To save space, I have omitted many files and folders in the listing that are not useful for us. The interesting bits are in bold, which we analyze now.

The first point of interest is the AndroidManifest.xml file, which is a required file for any Android application. AndroidManifest.xml contains important information about the application such as the package name, the different components of the applications, the various SDKs and third-party libraries, the Android versions it is supposed to run, the permissions needed by the application, and more. Having a look at the AndroidManifest.xml file usually gives us insight into what the application is about and helps us in the further analysis phases.

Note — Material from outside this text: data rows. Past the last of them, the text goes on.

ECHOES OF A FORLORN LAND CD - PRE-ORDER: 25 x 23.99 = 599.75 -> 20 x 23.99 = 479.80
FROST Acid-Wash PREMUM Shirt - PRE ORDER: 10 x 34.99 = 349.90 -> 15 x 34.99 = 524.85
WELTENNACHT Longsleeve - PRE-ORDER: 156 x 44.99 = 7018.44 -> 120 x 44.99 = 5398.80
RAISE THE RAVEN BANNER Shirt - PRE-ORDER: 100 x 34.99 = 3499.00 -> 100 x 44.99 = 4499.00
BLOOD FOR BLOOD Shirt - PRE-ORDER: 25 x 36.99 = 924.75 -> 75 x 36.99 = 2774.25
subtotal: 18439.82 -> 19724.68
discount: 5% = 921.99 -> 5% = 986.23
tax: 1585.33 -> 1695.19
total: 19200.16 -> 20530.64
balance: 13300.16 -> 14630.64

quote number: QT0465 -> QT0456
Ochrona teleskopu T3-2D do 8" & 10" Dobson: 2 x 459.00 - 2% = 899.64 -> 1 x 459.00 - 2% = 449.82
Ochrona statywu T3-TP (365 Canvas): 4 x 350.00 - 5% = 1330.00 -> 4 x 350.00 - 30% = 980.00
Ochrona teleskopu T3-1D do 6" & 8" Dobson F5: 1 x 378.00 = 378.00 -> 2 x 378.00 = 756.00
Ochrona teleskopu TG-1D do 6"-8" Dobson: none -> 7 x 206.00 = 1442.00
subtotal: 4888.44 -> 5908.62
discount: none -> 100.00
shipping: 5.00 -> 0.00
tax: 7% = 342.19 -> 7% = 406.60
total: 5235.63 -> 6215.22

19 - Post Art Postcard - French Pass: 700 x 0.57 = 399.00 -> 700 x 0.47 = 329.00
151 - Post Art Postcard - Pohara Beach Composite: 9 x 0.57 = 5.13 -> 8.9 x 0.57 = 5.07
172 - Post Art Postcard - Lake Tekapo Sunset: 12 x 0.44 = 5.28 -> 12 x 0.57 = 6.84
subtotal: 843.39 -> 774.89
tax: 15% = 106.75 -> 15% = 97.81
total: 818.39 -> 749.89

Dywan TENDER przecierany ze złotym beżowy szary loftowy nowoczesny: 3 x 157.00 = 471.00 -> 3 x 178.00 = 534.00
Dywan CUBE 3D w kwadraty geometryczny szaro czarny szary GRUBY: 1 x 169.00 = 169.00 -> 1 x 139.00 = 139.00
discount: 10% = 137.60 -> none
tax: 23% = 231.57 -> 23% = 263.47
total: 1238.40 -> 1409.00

Let’s go ahead and open AndroidManifest.xml and see what it contains in this case, as shown in Figure 8-1.
../images/473264_1_En_8_Chapter/473264_1_En_8_Fig1_HTML.png
Figure 8-1

Analyzing Android application using AndroidManifest.xml

It gives us information such as the package name, hangzhou.zx, which we are already aware of, the list of permissions, and so on. Let’s go ahead and see if we can get any useful information—such as the firmware download URL—by looking at the Java files in the application.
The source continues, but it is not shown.